Listed records Start Marker

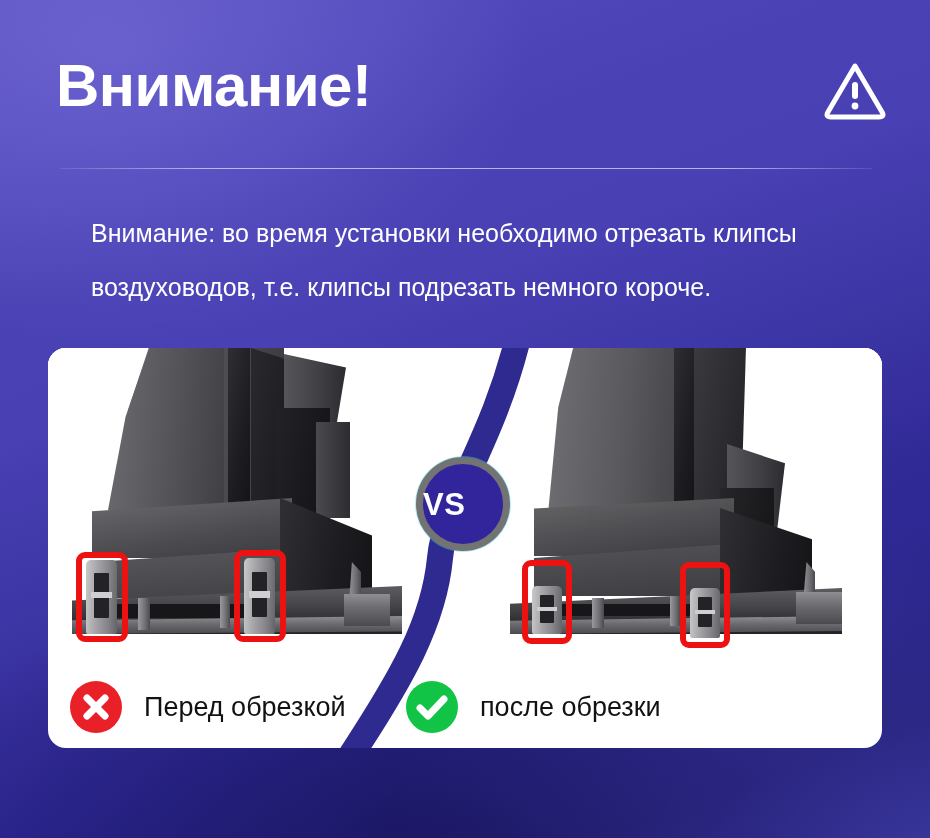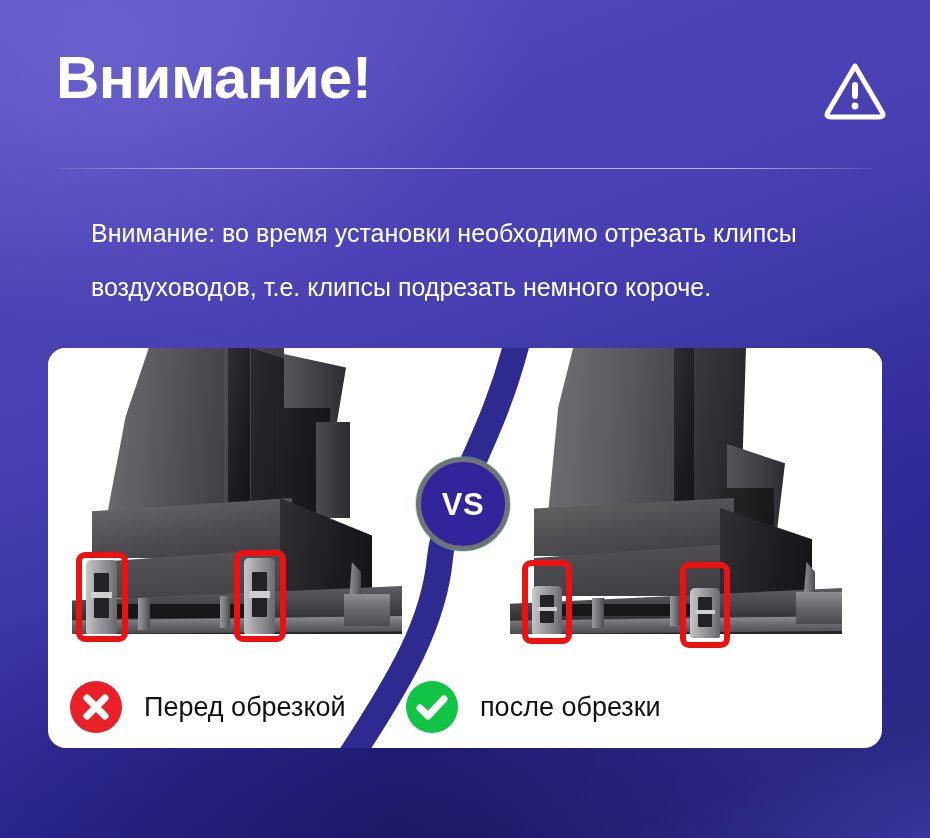--- a/index.html
+++ b/index.html
@@ -41,21 +41,21 @@
   
   .header {
     position: absolute;
     left: 0; top: 0;
     width: 930px;
     height: 172px;
   }
   .title {
     position: absolute;
     left: 56px;
-    top: 48px;
+    top: 56px;
     font-size: 60px;
     font-weight: bold;
     color: #ffffff;
     letter-spacing: -0.5px;
     line-height: 1;
     white-space: nowrap;
   }
   .warn-icon {
     position: absolute;
     right: 42px;
@@ -196,25 +196,25 @@
   .vs-badge {
     position: absolute;
     left: 415px;
     top: 156px;
     width: 94px;
     height: 94px;
     margin-left: -47px;
     margin-top: -47px;
     border-radius: 50%;
     background: #32259b;
-    border: 5px solid #737373;
+    border: 7px solid #737373;
     box-sizing: border-box;
     display: flex;
     align-items: center;
-    justify-content: center;
+    justify-content: flex-start;
     box-shadow: 0 0 0 1px rgba(47,216,239,0.4);
   }
   .vs-badge span {
     color: #ffffff;
     font-size: 31px;
     font-weight: bold;
     letter-spacing: 0.5px;
     line-height: 1;
   }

Listed records End Marker

What this task involves: What is needed is a word-for-word copy of the lines from the start of the data to the line with "top: 156px;", inclusive, with no pictures in it.

Result of the task:
--- a/index.html
+++ b/index.html
@@ -41,21 +41,21 @@
   
   .header {
     position: absolute;
     left: 0; top: 0;
     width: 930px;
     height: 172px;
   }
   .title {
     position: absolute;
     left: 56px;
-    top: 48px;
+    top: 56px;
     font-size: 60px;
     font-weight: bold;
     color: #ffffff;
     letter-spacing: -0.5px;
     line-height: 1;
     white-space: nowrap;
   }
   .warn-icon {
     position: absolute;
     right: 42px;
@@ -196,25 +196,25 @@
   .vs-badge {
     position: absolute;
     left: 415px;
     top: 156px;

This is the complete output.